Reputation: 51
I'm getting an error to read large table into R from SQL Server.
Here is my connection code:
library(odbc)
library(DBI)
con <- dbConnect(odbc::odbc(),
.connection_string = 'driver={SQL Server};server=DW01;database=SFAF_DW;trusted_connection=true')
Here is a schema of my table which has 149 variables:
data1 <- dbGetQuery(con, "SELECT * FROM [eCW].[Visits]")
I got an error from this code probably because of large table.
I would like to reduce the large table (number of observations) applying "VisitDateTime" variable.
data2 <- dbGetQuery(con, "SELECT cast(VisitDateTime as DATETIME) as VisitDateTime FROM [eCW].[Visits] WHERE VisitDateTime>='2019-07-01 00:00:00' AND VisitDateTime<='2020-06-30 12:00:00'")

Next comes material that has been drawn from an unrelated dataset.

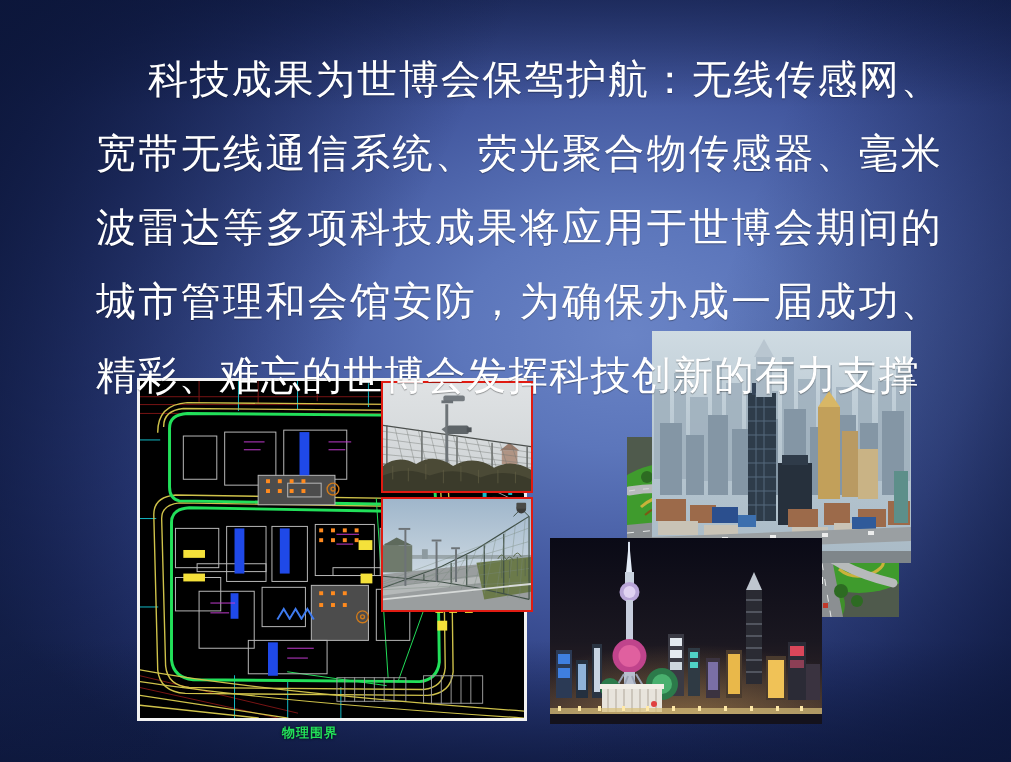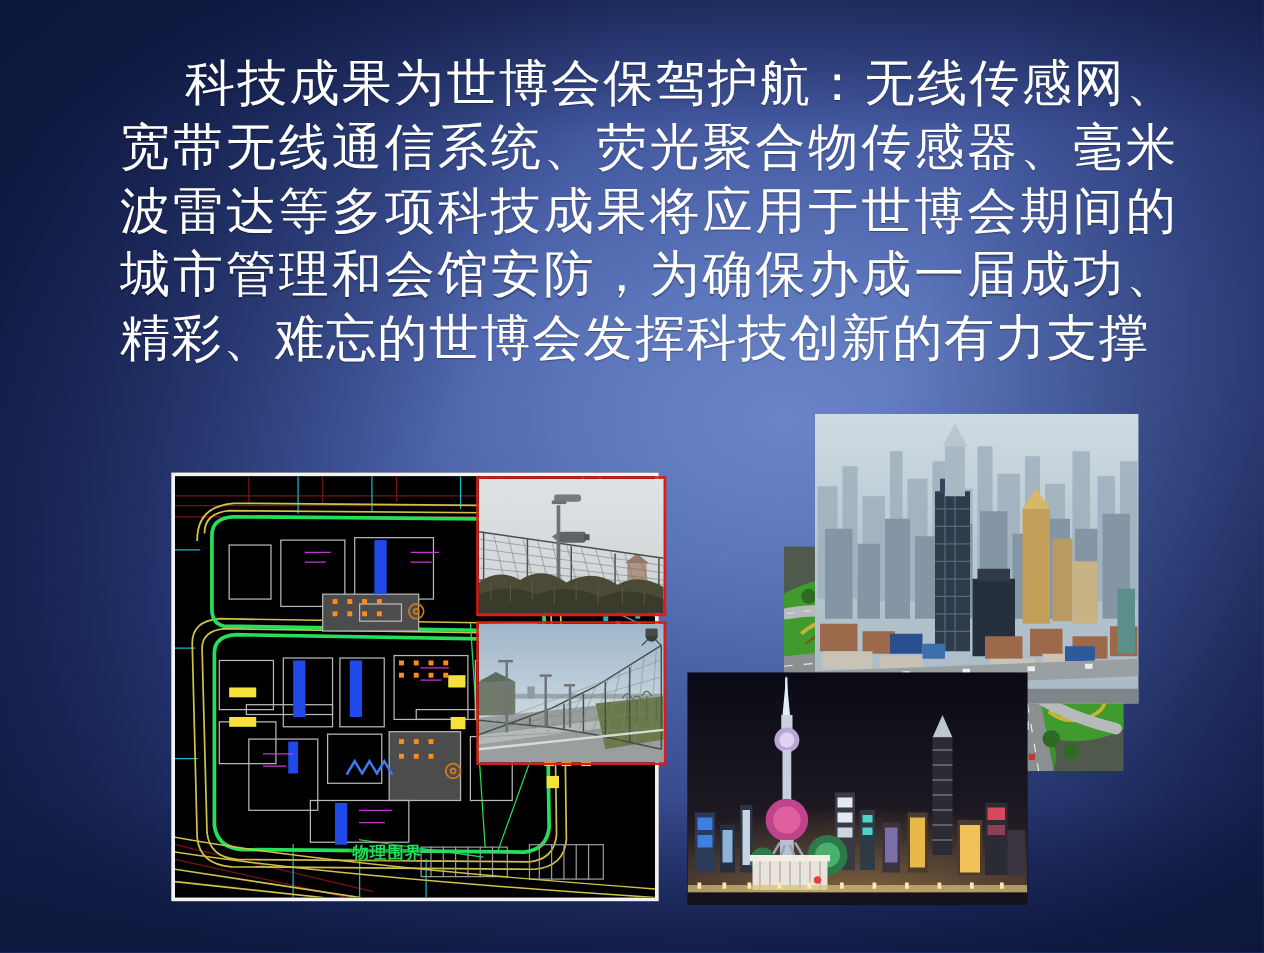"科技成果为世博会保驾护航：无线传感网、宽带无线通信系统、荧光聚合物传感器、毫米波" #bodytext { line-height: 51px -> 74px }
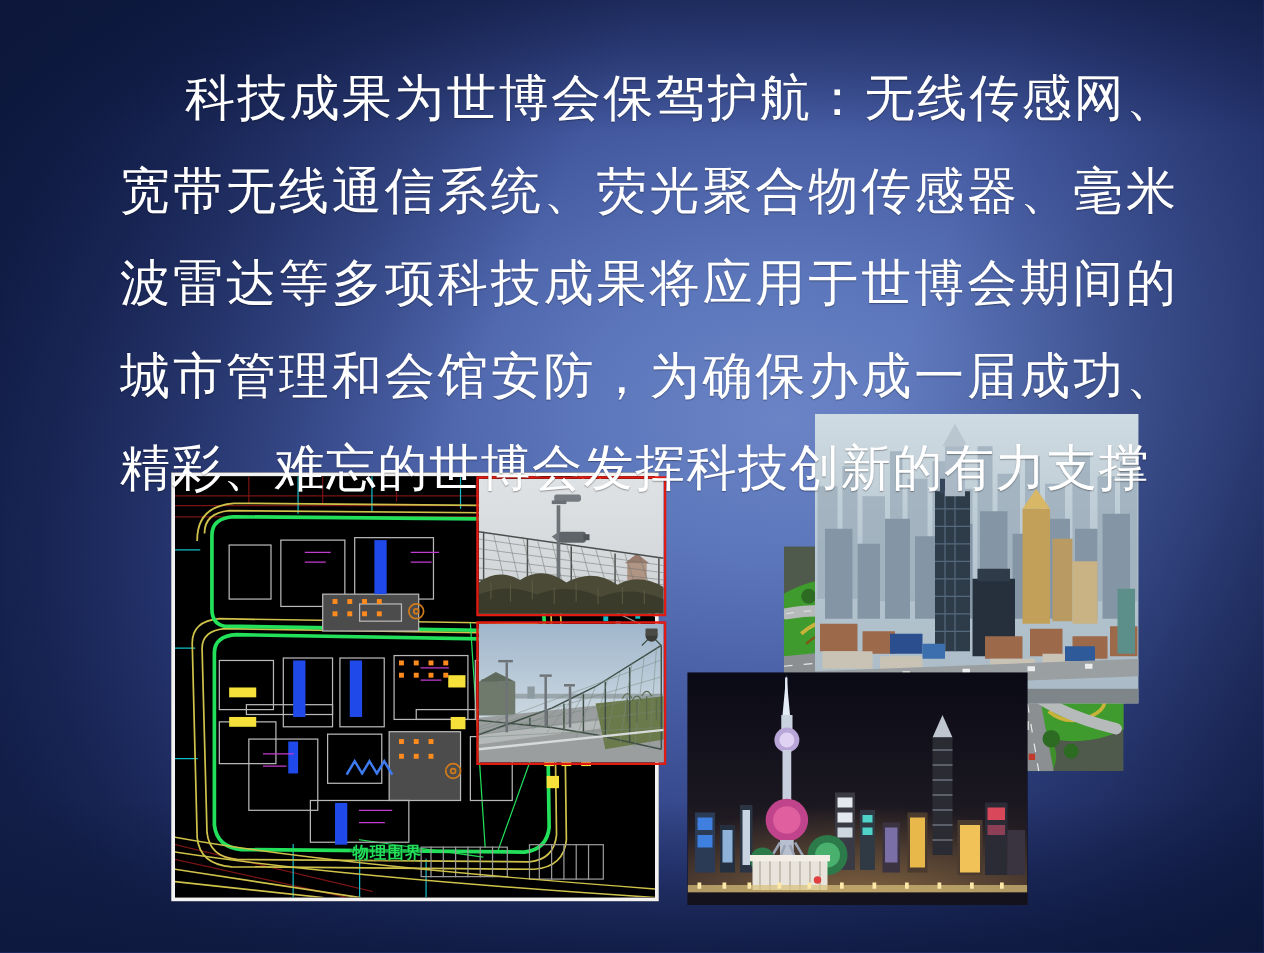"物理围界" #cad-label { top: 673px -> 724px }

This code selected only "VisitDateTime" variable but I would like to get all (149 variables) from the table.
Hoping to get some efficient codes. Greatly appreciate your help on this. Thank you.
Upvotes: 1
Views: 537
Reputation: 107567
According to your schema, you have many variable length types, varchar
, of 255 character lengths. As multiple answers on the similar error post suggests, you cannot rely on arbitrary order with SELECT *
but must explicitly reference each column and place variable lengths toward the end of SELECT
clause. In fact, generally in application code running SQL, avoid SELECT * FROM
. See Why is SELECT * considered harmful?

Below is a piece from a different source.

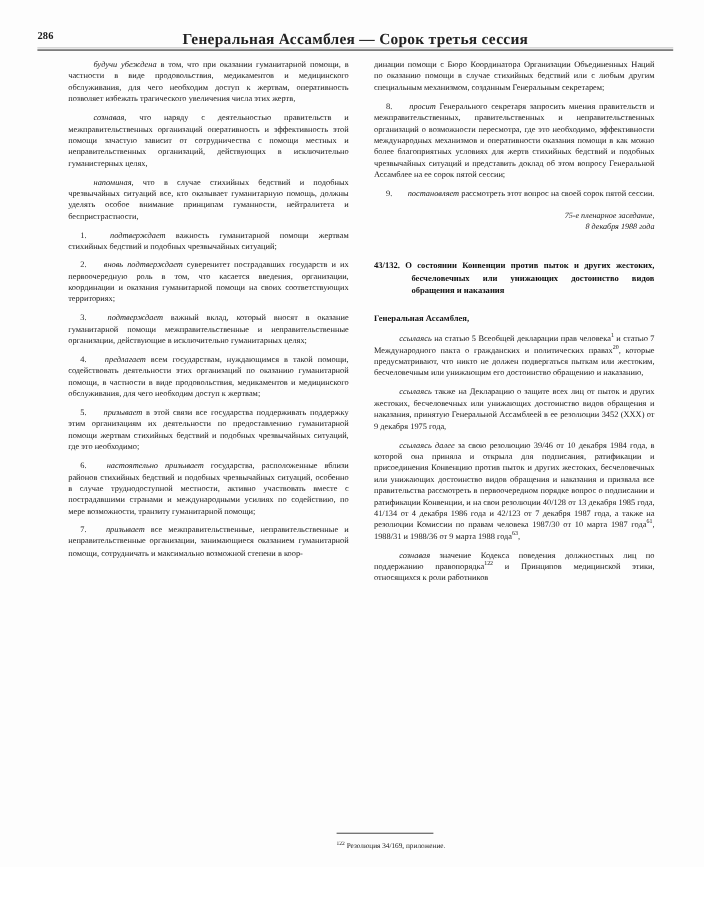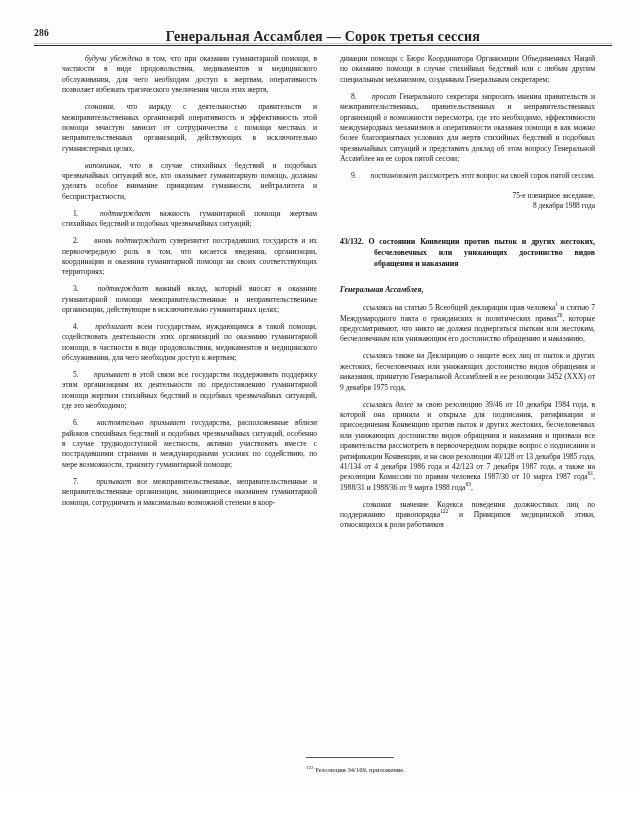"75-е пленарное заседание," .plenary { font-style: none -> italic }
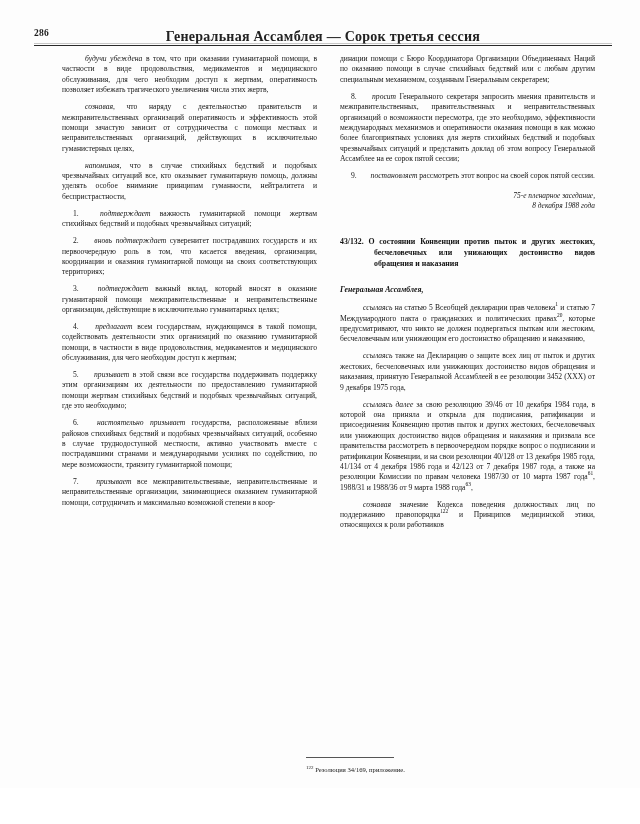"Генеральная Ассамблея," .res-organ { font-style: italic -> none }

Fortunately, from your schema output using INFORMATION_SCHEMA.COLUMNS
you can dynamically develop such a larger named list for SELECT
. First, adjust and run your schema query as an R data frame with a calculated column to order smallest to largest types and their precision/lengths.
schema_sql <- "SELECT sub.TABLE_NAME, sub.COLUMN_NAME, sub.DATA_TYPE, sub.SELECT_TYPE_ORDER
, sub.CHARACTER_MAXIMUM_LENGTH, sub.CHARACTER_OCTET_LENGTH
, sub.NUMERIC_PRECISION, sub.NUMERIC_PRECISION_RADIX, sub.NUMERIC_SCALE
FROM
(SELECT TABLE_NAME, COLUMN_NAME, DATA_TYPE
, CHARACTER_MAXIMUM_LENGTH, CHARACTER_OCTET_LENGTH
, NUMERIC_PRECISION, NUMERIC_PRECISION_RADIX, NUMERIC_SCALE
, CASE DATA_TYPE
WHEN 'tinyint' THEN 1
WHEN 'smallint' THEN 2
WHEN 'int' THEN 3
WHEN 'bigint' THEN 4
WHEN 'date' THEN 5
WHEN 'datetime' THEN 6
WHEN 'datetime2' THEN 7
WHEN 'decimal' THEN 8
WHEN 'varchar' THEN 9
WHEN 'nvarchar' THEN 10
END AS SELECT_TYPE_ORDER
FROM INFORMATION_SCHEMA.COLUMNS
WHERE SCHEMA_NAME = 'eCW'
AND TABLE_NAME = 'Visits'
) sub
ORDER BY sub.SELECT_TYPE_ORDER
, sub.NUMERIC_PRECISION
, sub.NUMERIC_PRECISION_RADIX
, sub.NUMERIC_SCALE
, sub.CHARACTER_MAXIMUM_LENGTH
, sub.CHARACTER_OCTET_LENGTH"
visits_schema_df <- dbGetQuery(con, schema_sql)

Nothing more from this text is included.